- _Problem to work on_: Work out how many lines below contain "time", then write only that number.

[Front-end code change data]
※
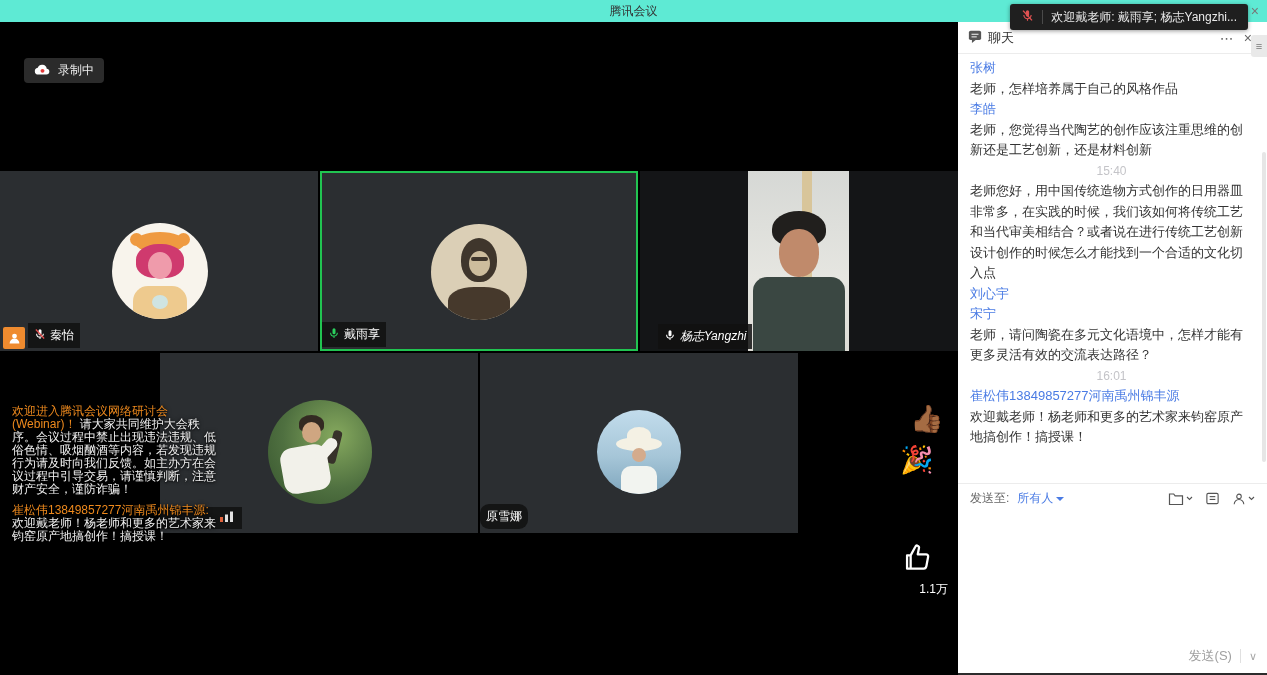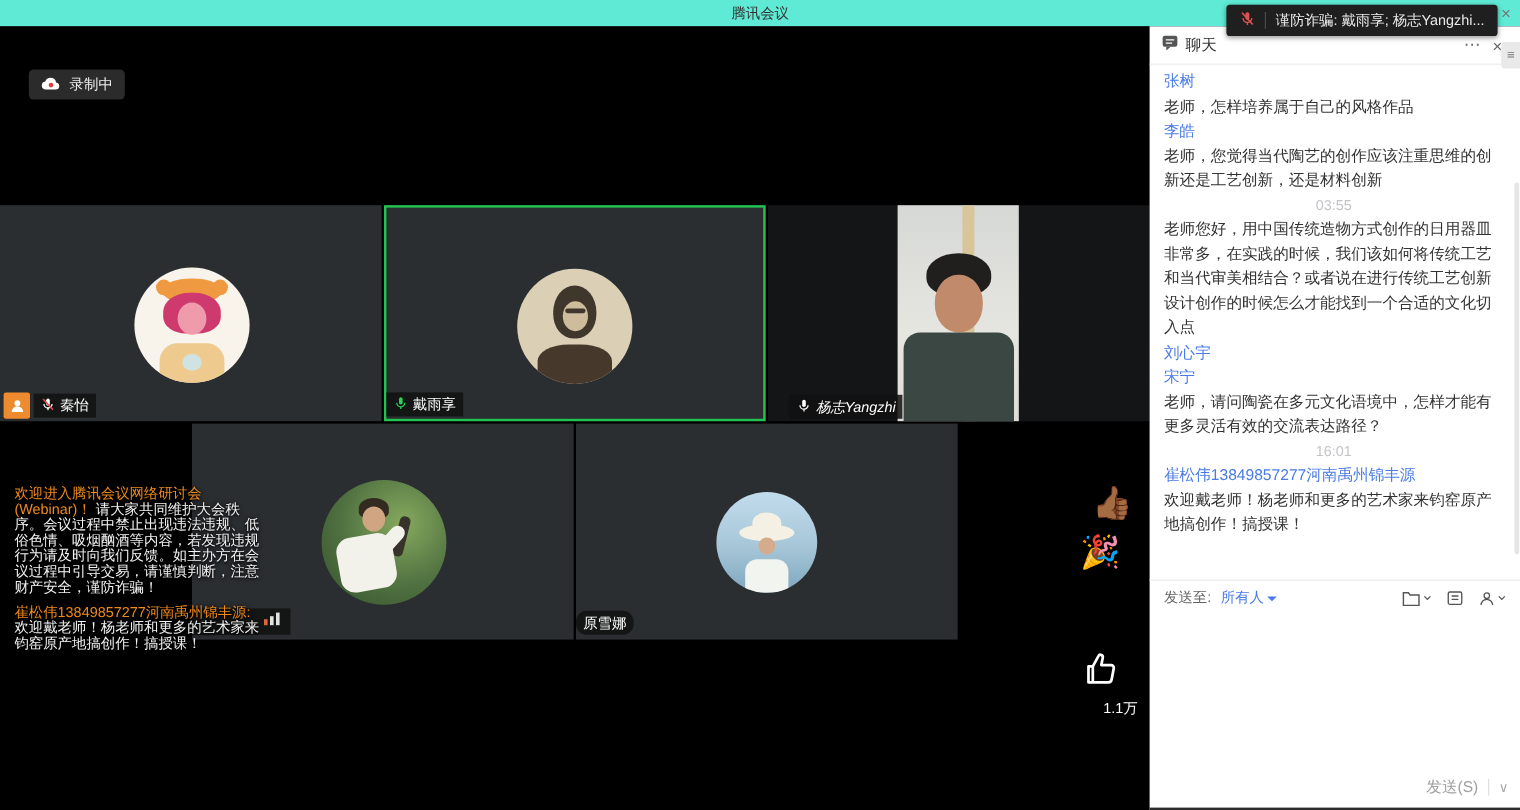--- a/index.html
+++ b/index.html
@@ -240,7 +240,7 @@
         </svg>
     </span>
     <span class="vdiv"></span>
-    <span>谨防诈骗: 戴雨享; 杨志Yangzhi...</span>
+    <span>欢迎戴老师: 戴雨享; 杨志Yangzhi...</span>
   </div>
 
   <div class="chat">

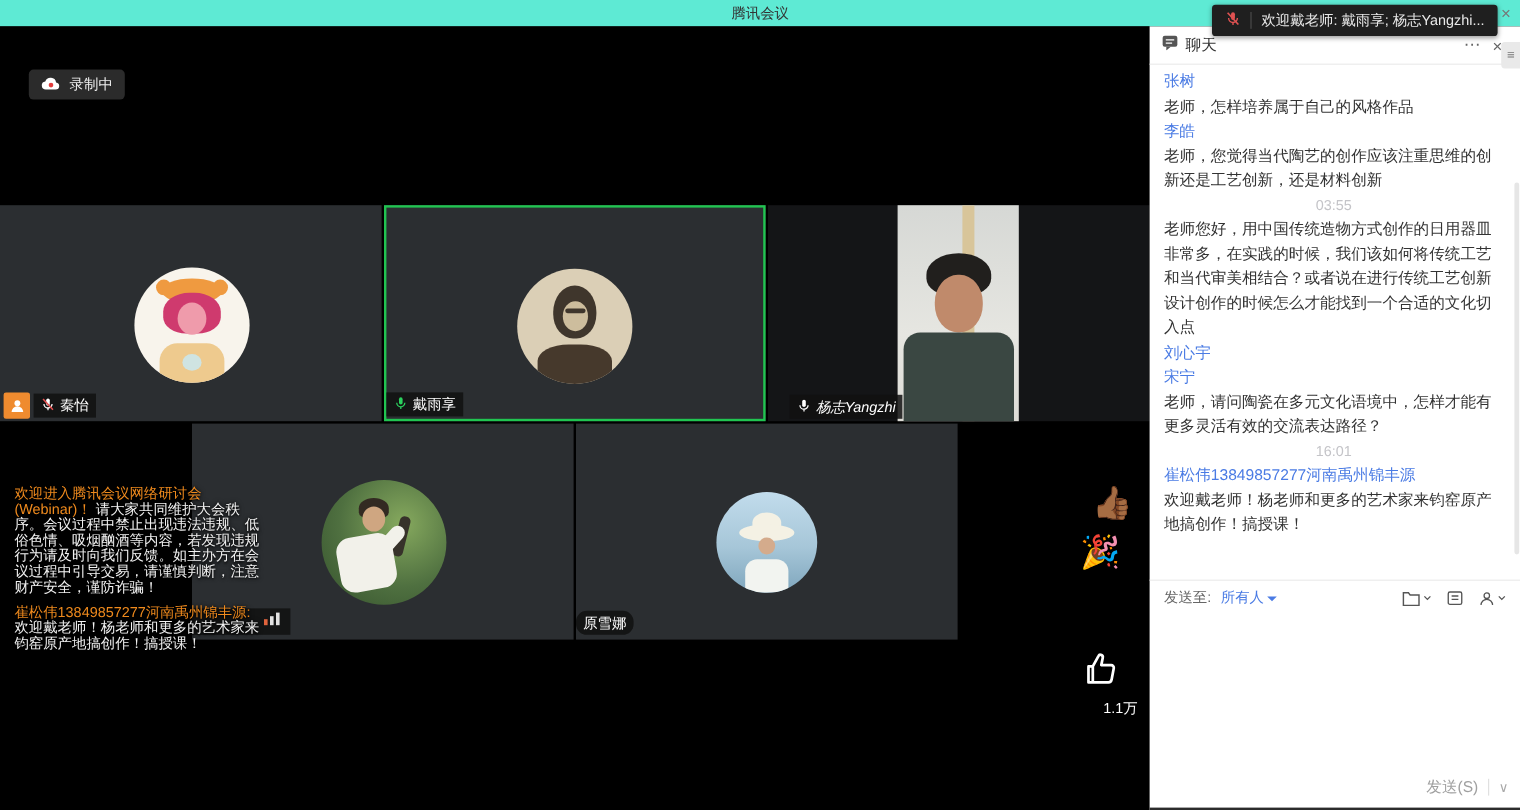--- a/index.html
+++ b/index.html
@@ -265,7 +265,7 @@
         <div class="msg text">老师，怎样培养属于自己的风格作品</div>
         <div class="msg name">李皓</div>
         <div class="msg text">老师，您觉得当代陶艺的创作应该注重思维的创新还是工艺创新，还是材料创新</div>
-        <div class="msg time">03:55</div>
+        <div class="msg time">15:40</div>
         <div class="msg text">老师您好，用中国传统造物方式创作的日用器皿非常多，在实践的时候，我们该如何将传统工艺和当代审美相结合？或者说在进行传统工艺创新设计创作的时候怎么才能找到一个合适的文化切入点</div>
         <div class="msg name">刘心宇</div>
         <div class="msg name">宋宁</div>

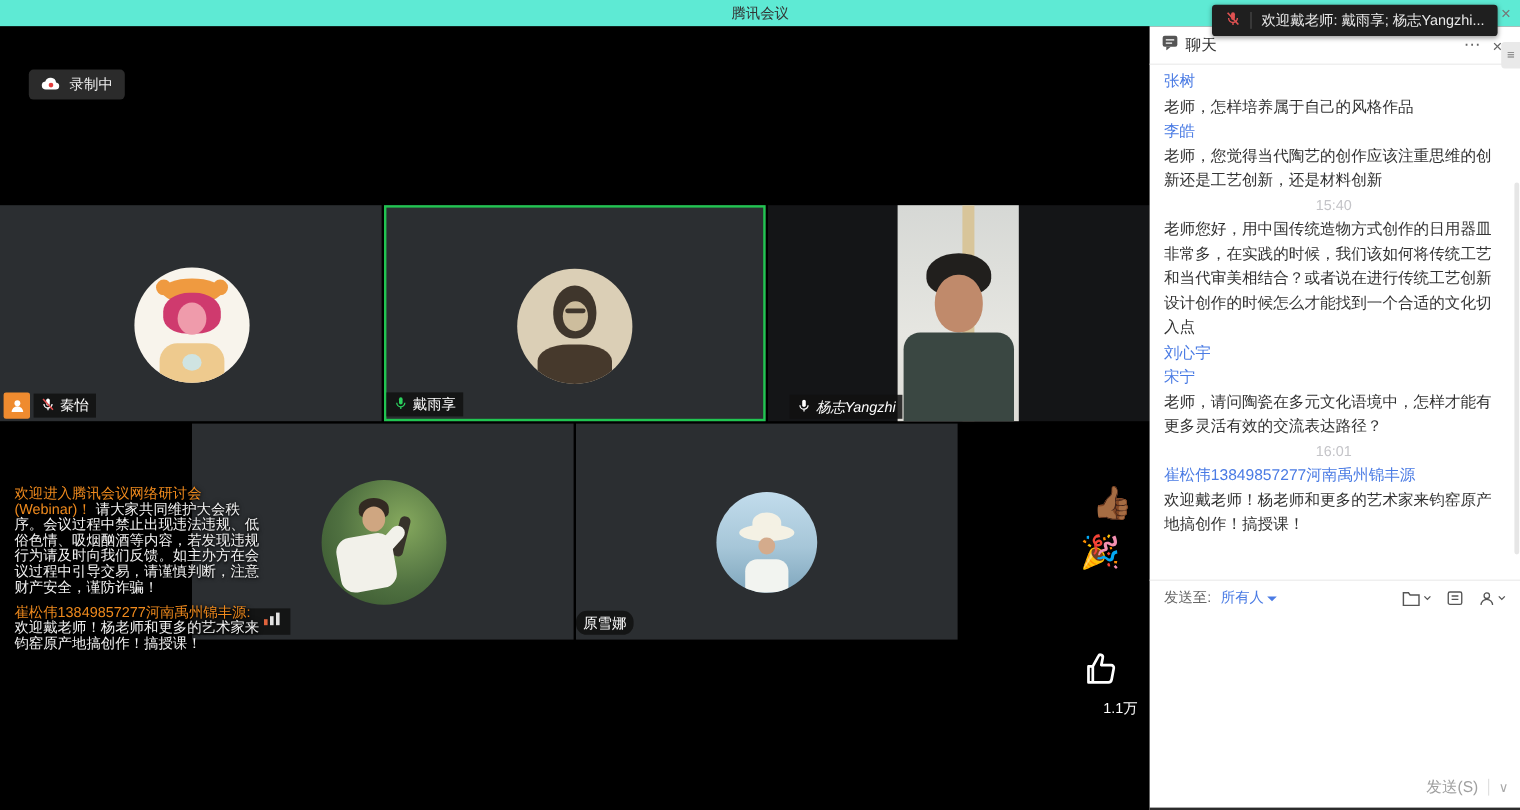--- a/index.html
+++ b/index.html
@@ -26,7 +26,7 @@
   .avatar > div { position:absolute; }
 
   .name-tag { position:absolute; display:flex; align-items:center; gap:4px;
-    background:rgba(17,17,17,.85); color:#fff; font-size:12px; padding:2px 6px; height:20px; }
+    background:rgba(17,17,17,.85); color:#fff; font-size:12px; padding:2px 6px; height:25px; }
   .badge-host { display:flex; align-items:center; justify-content:center;
     position:absolute; left:3px; bottom:2px; width:22px; height:22px; background:#ef8b2f; border-radius:2px; }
※
- _Expected answer_: 2